| PROBLEM STATEMENT |
Although the records contain pictures, only their text should be set down, exactly as written.

═══ DATA LISTING

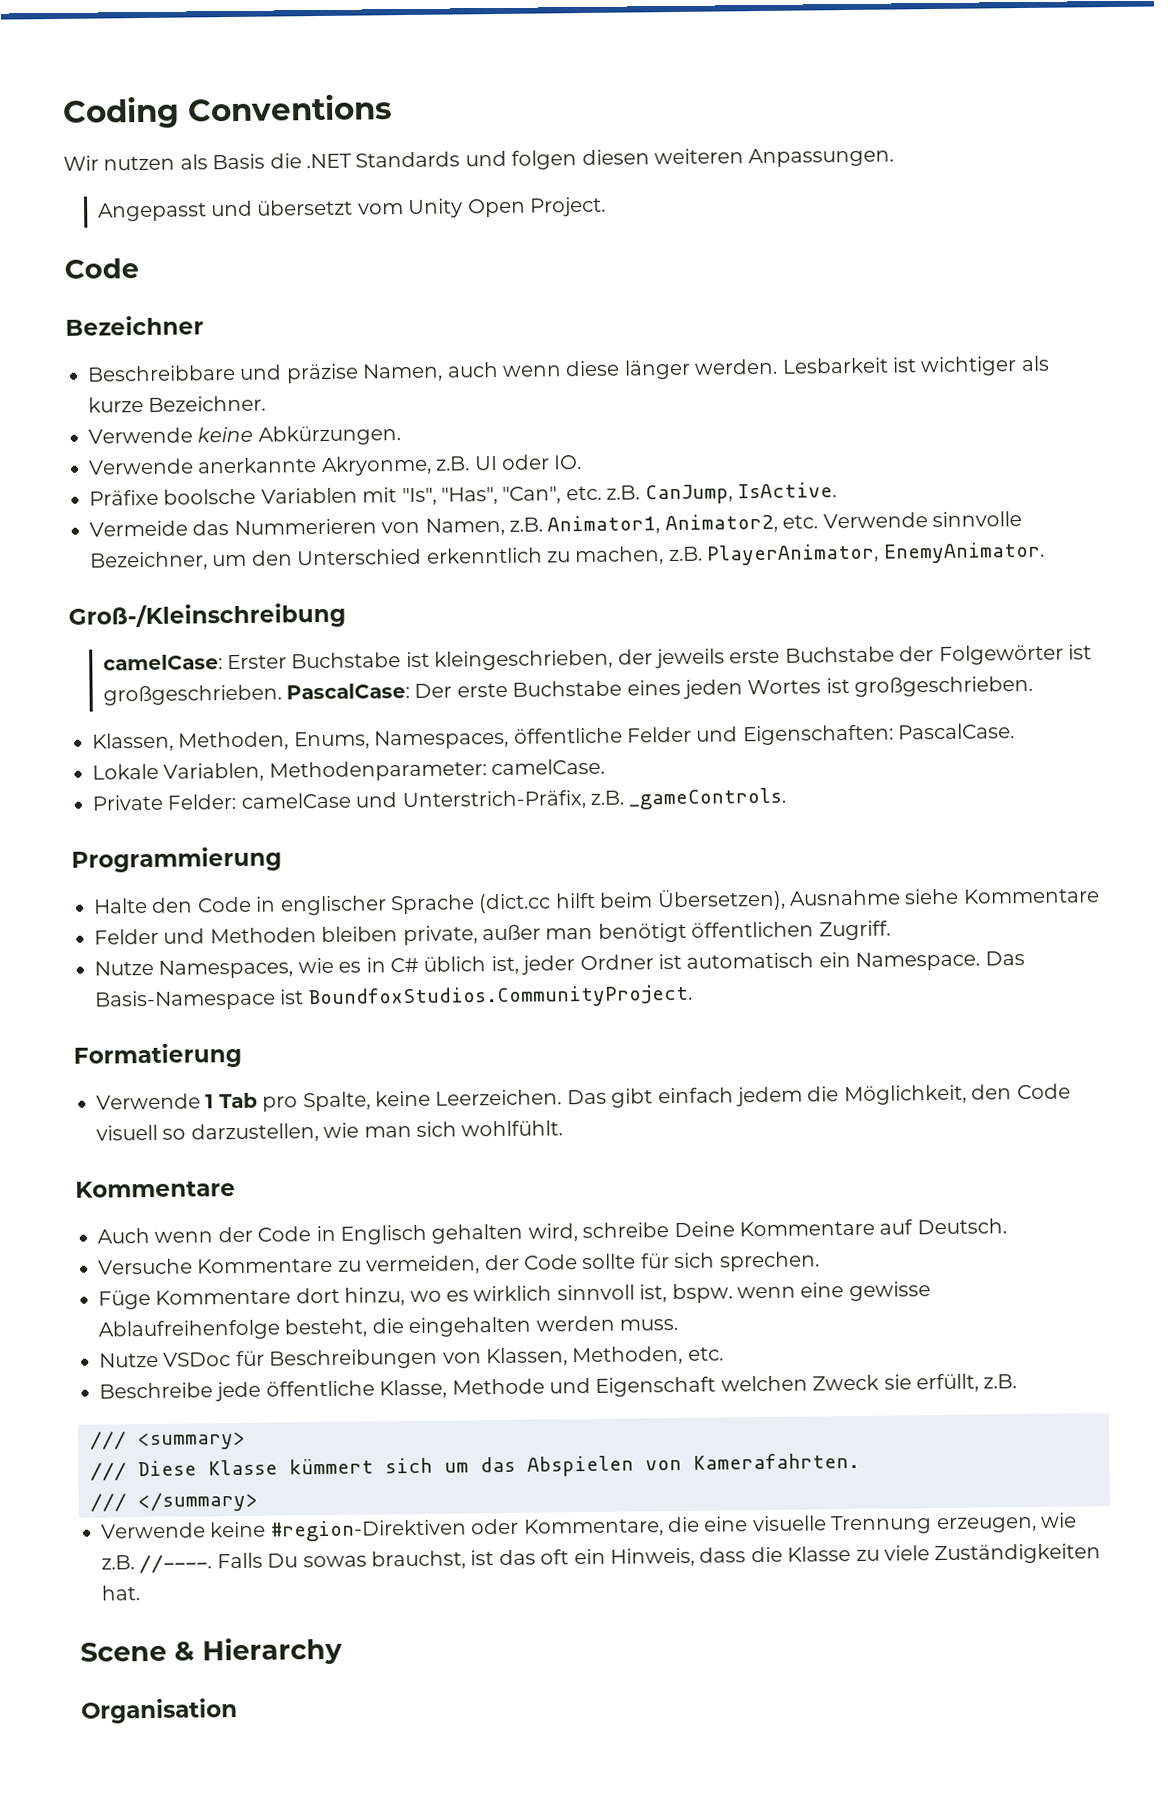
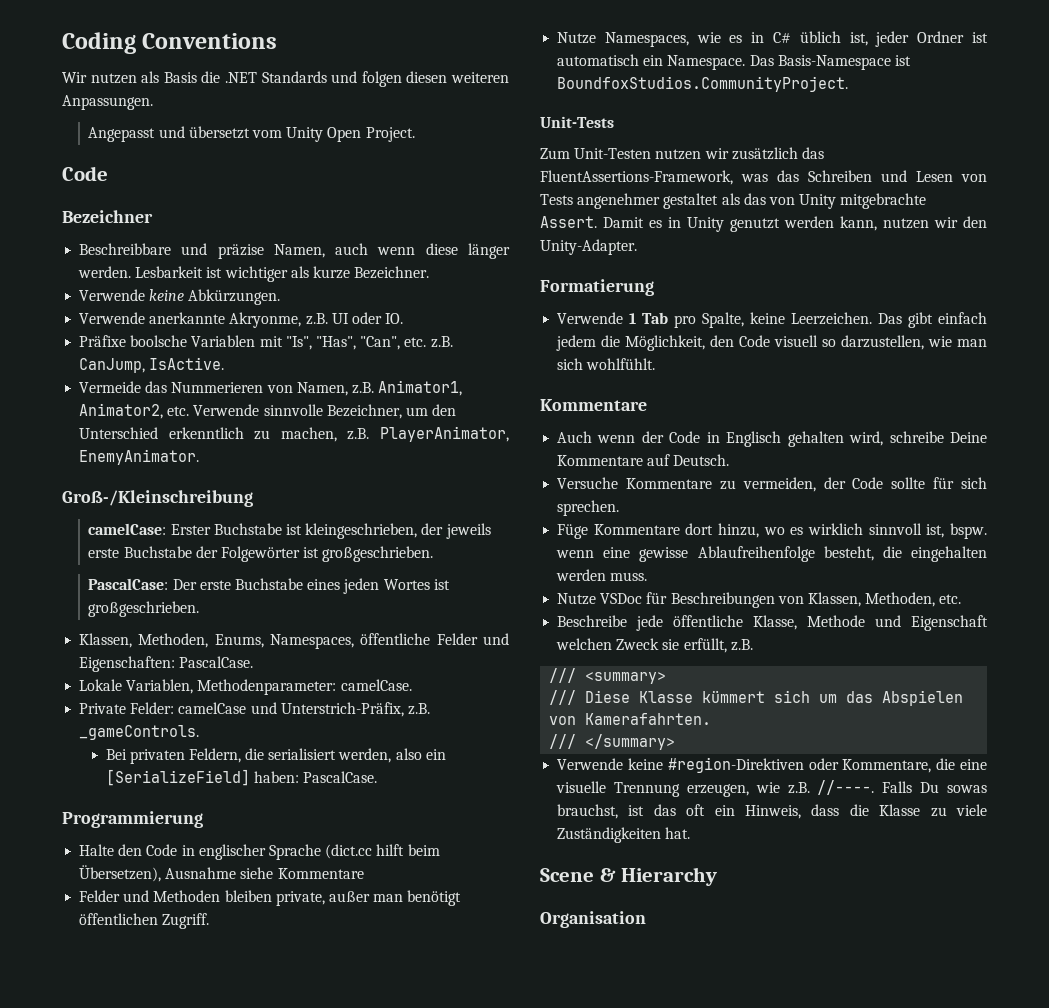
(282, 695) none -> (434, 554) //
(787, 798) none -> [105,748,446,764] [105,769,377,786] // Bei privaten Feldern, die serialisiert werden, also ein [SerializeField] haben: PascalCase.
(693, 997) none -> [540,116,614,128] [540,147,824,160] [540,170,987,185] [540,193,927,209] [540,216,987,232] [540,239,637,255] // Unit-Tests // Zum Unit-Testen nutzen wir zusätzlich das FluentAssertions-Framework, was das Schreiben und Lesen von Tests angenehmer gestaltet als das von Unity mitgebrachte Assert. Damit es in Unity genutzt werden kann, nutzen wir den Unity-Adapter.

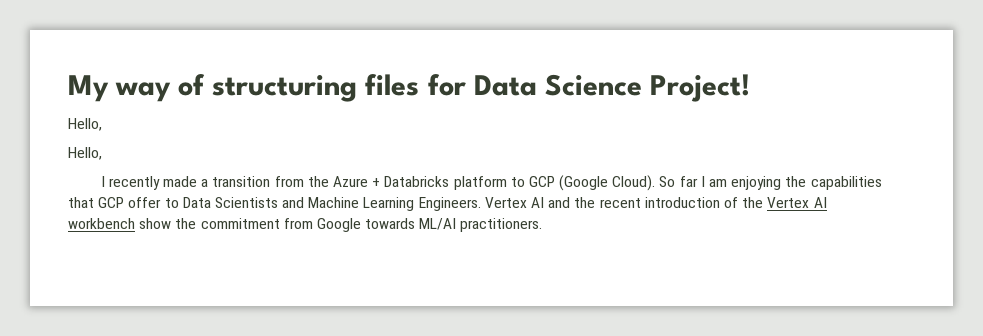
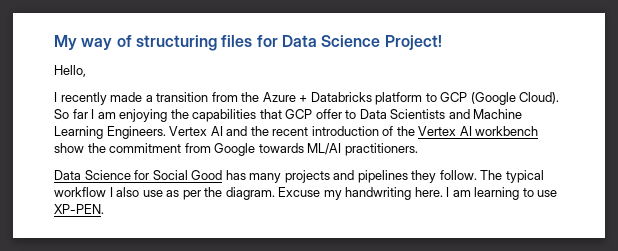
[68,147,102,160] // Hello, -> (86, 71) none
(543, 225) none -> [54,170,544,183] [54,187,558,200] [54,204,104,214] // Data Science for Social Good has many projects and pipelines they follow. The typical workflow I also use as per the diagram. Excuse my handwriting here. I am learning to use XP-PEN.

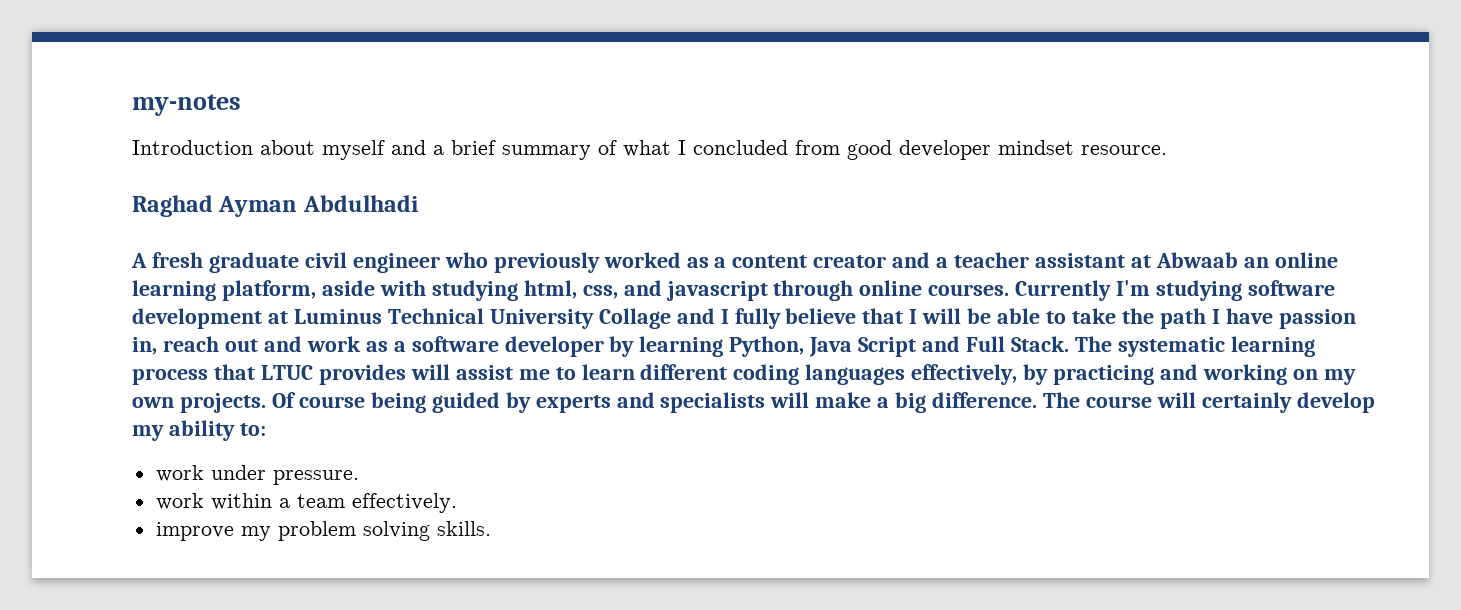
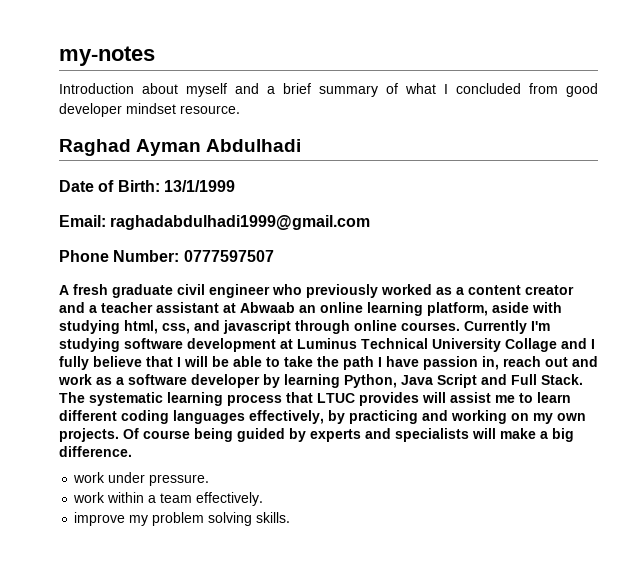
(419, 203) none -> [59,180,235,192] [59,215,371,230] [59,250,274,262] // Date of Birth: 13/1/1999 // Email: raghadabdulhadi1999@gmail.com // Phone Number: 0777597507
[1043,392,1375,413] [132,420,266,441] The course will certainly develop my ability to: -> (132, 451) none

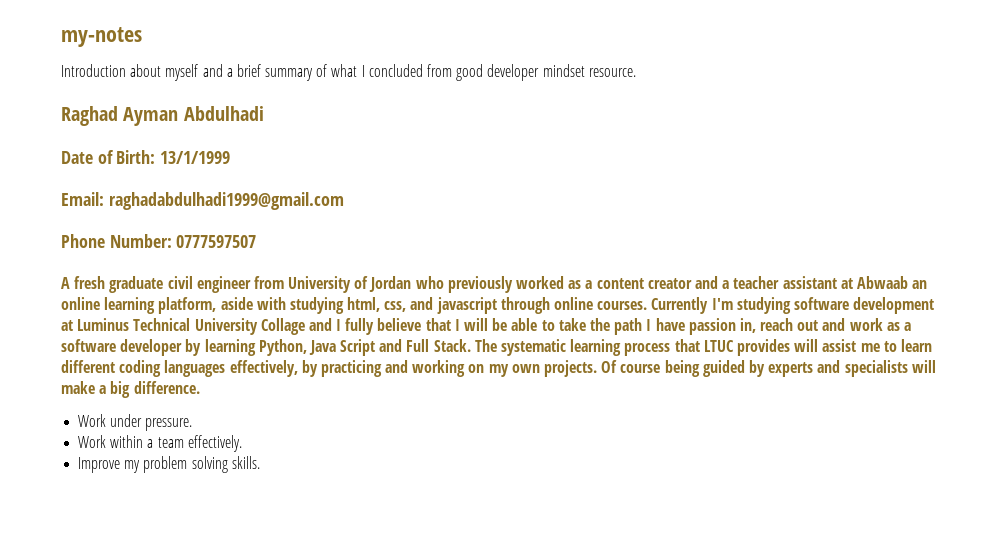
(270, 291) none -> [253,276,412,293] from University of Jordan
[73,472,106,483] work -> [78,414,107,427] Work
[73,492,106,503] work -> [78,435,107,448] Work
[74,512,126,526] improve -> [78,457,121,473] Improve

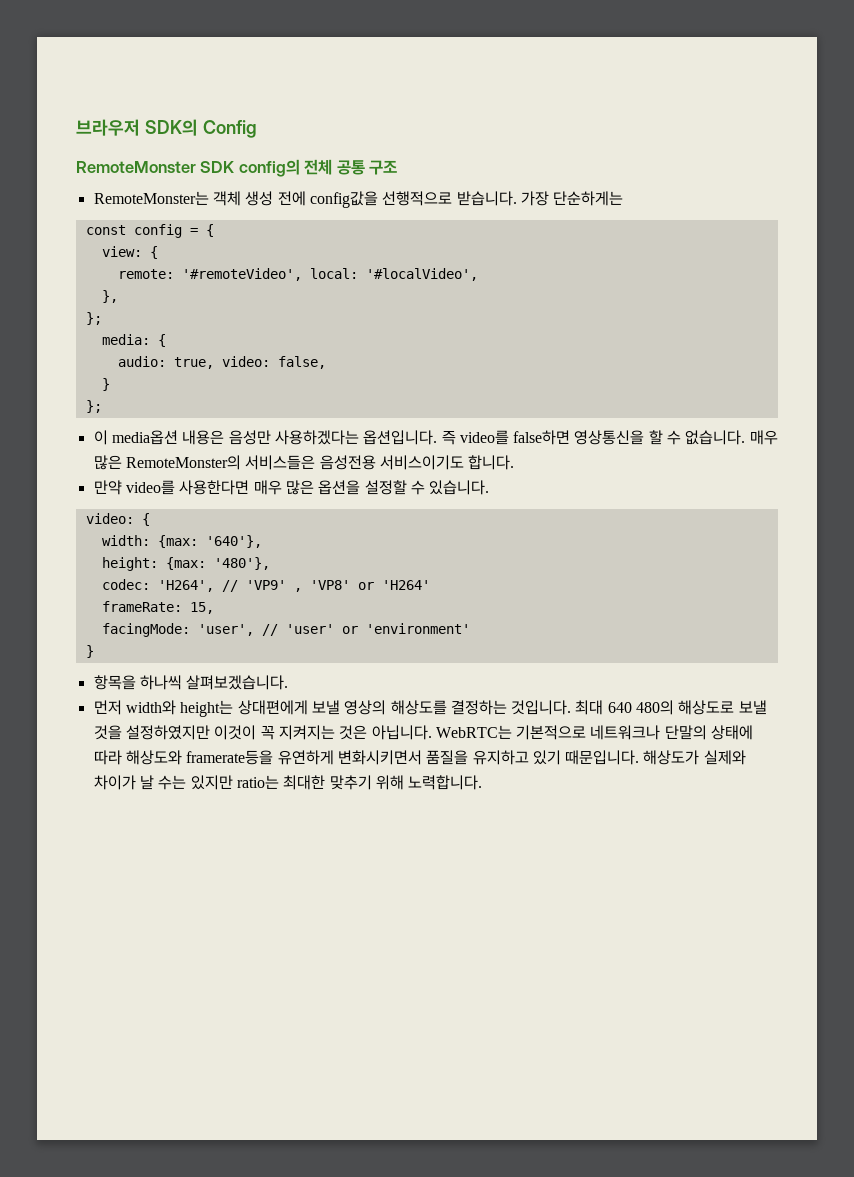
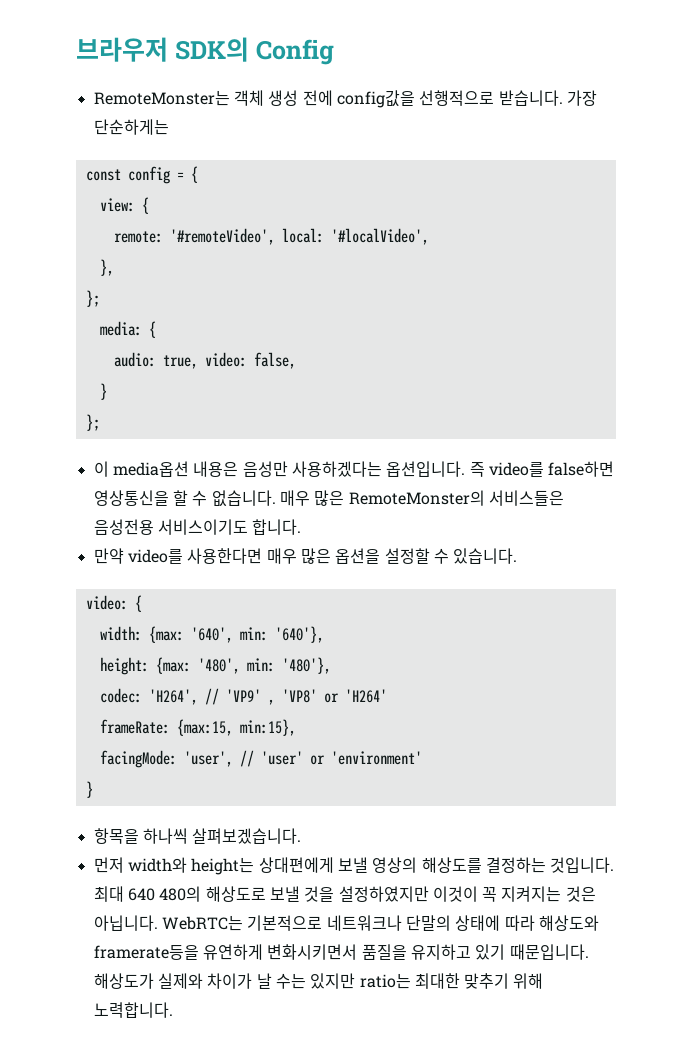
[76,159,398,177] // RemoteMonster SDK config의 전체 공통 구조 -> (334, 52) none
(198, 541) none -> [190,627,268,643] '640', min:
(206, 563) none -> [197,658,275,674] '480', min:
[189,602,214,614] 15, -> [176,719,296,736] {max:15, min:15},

══════

| RESULT BELOW |
(282, 695) none -> (434, 554) //
(787, 798) none -> [105,748,446,764] [105,769,377,786] // Bei privaten Feldern, die serialisiert werden, also ein [SerializeField] haben: PascalCase.
(693, 997) none -> [540,116,614,128] [540,147,824,160] [540,170,987,185] [540,193,927,209] [540,216,987,232] [540,239,637,255] // Unit-Tests // Zum Unit-Testen nutzen wir zusätzlich das FluentAssertions-Framework, was das Schreiben und Lesen von Tests angenehmer gestaltet als das von Unity mitgebrachte Assert. Damit es in Unity genutzt werden kann, nutzen wir den Unity-Adapter.

[68,147,102,160] // Hello, -> (86, 71) none
(543, 225) none -> [54,170,544,183] [54,187,558,200] [54,204,104,214] // Data Science for Social Good has many projects and pipelines they follow. The typical workflow I also use as per the diagram. Excuse my handwriting here. I am learning to use XP-PEN.

(419, 203) none -> [59,180,235,192] [59,215,371,230] [59,250,274,262] // Date of Birth: 13/1/1999 // Email: raghadabdulhadi1999@gmail.com // Phone Number: 0777597507
[1043,392,1375,413] [132,420,266,441] The course will certainly develop my ability to: -> (132, 451) none

(270, 291) none -> [253,276,412,293] from University of Jordan
[73,472,106,483] work -> [78,414,107,427] Work
[73,492,106,503] work -> [78,435,107,448] Work
[74,512,126,526] improve -> [78,457,121,473] Improve

[76,159,398,177] // RemoteMonster SDK config의 전체 공통 구조 -> (334, 52) none
(198, 541) none -> [190,627,268,643] '640', min:
(206, 563) none -> [197,658,275,674] '480', min:
[189,602,214,614] 15, -> [176,719,296,736] {max:15, min:15},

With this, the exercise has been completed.